Show each line of the data below that has the string "Pliers" in it.

■ Extracted information ■

--------

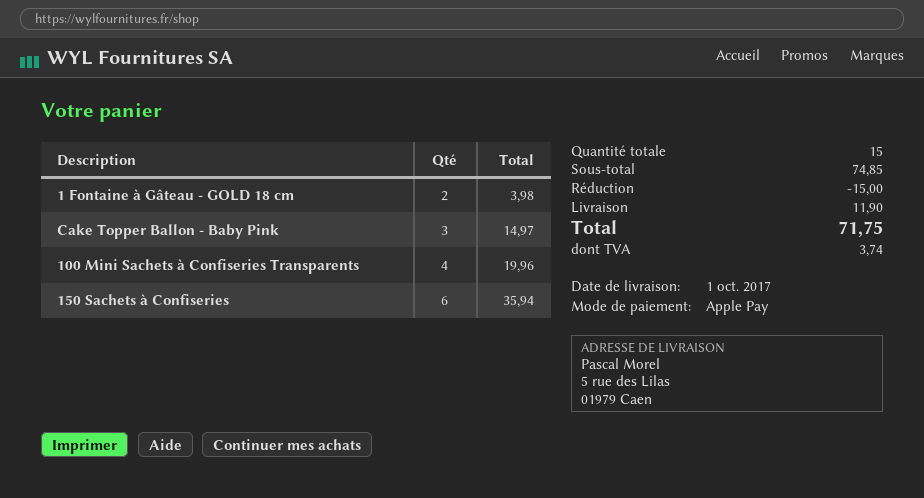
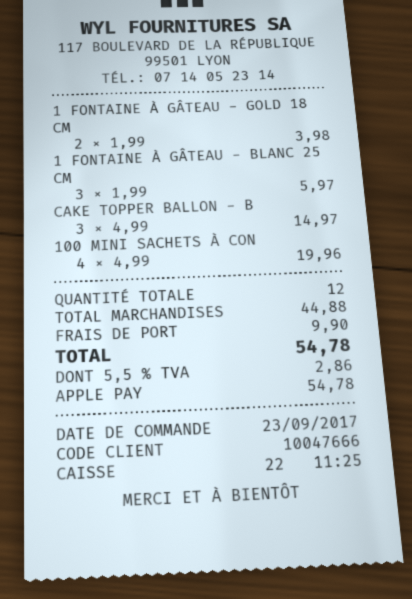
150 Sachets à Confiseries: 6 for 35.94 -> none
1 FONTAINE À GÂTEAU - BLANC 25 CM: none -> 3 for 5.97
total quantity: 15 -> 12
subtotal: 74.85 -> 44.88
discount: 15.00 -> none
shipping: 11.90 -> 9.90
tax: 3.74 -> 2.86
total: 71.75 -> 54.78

--------

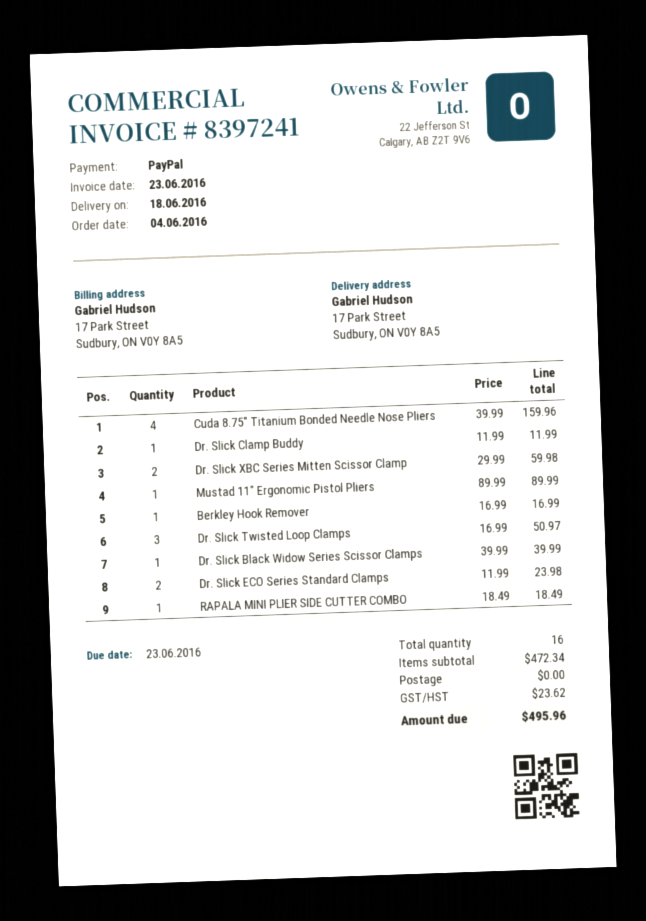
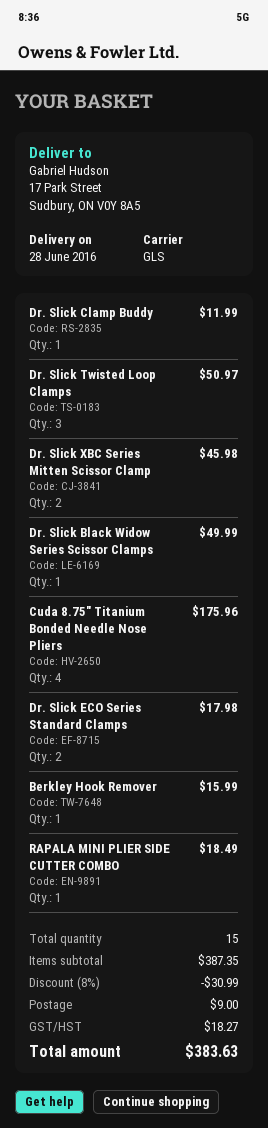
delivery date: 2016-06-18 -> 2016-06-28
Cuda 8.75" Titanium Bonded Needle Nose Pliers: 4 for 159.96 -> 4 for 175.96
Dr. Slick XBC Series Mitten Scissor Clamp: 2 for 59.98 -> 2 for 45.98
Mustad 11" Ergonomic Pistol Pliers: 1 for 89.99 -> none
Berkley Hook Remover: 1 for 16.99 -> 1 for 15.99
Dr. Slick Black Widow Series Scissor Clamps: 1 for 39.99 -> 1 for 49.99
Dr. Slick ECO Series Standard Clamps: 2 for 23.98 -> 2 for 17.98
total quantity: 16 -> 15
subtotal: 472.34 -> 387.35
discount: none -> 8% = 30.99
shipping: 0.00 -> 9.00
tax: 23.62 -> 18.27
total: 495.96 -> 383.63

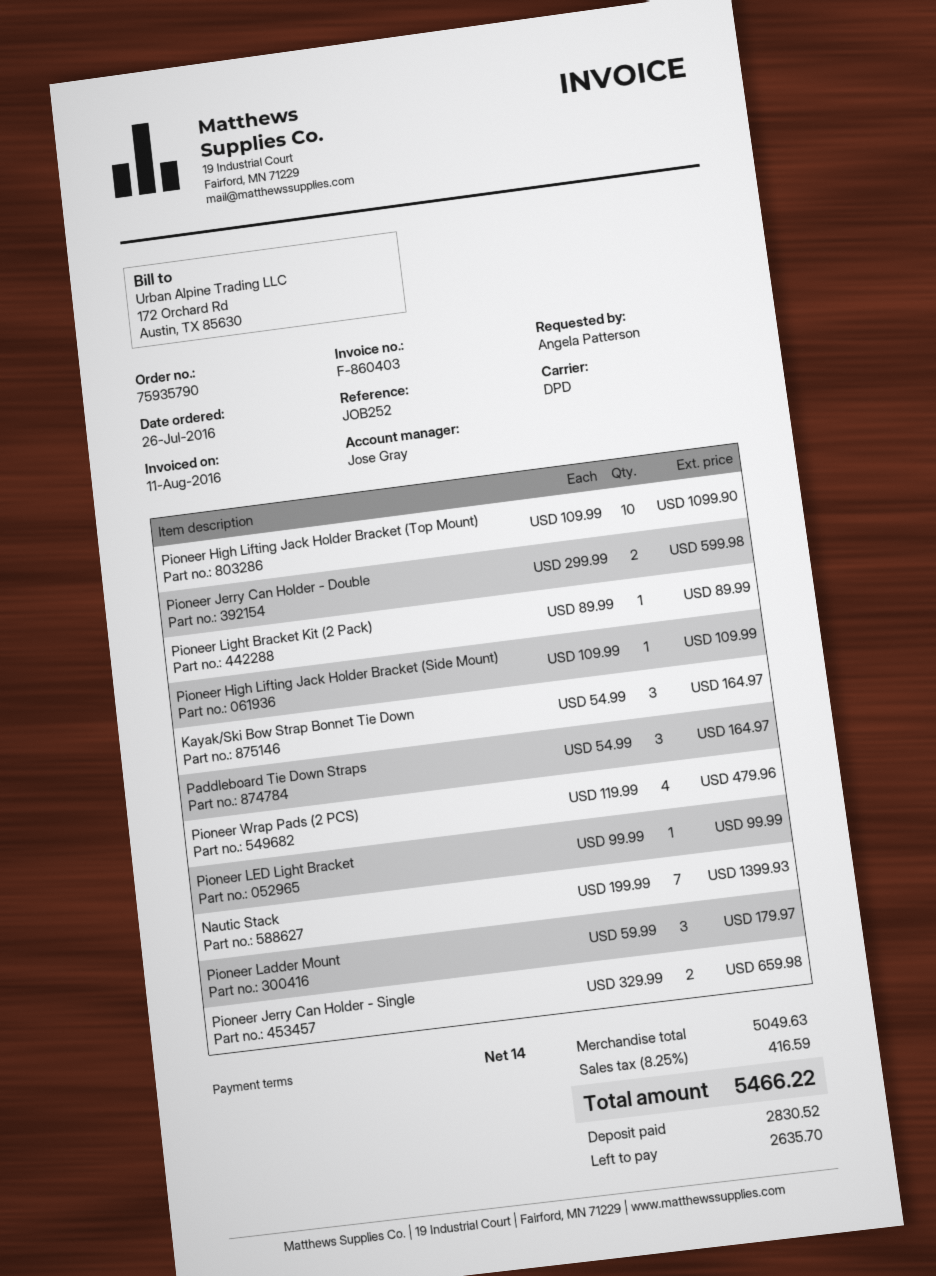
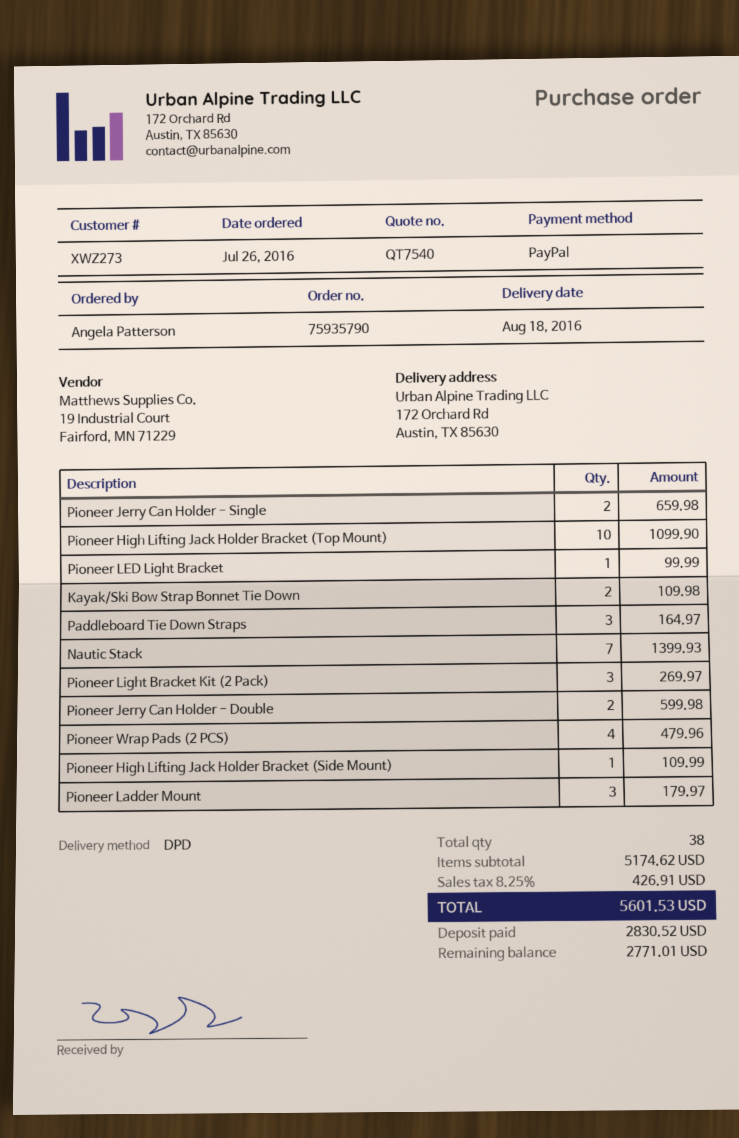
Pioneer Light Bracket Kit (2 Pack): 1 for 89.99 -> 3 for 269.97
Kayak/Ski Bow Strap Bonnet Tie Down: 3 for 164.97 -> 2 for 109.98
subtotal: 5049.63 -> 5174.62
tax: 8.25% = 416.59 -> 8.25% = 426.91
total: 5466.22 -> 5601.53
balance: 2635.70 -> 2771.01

--------

■ Exercise response ■
Cuda 8.75" Titanium Bonded Needle Nose Pliers: 4 for 159.96 -> 4 for 175.96
Mustad 11" Ergonomic Pistol Pliers: 1 for 89.99 -> none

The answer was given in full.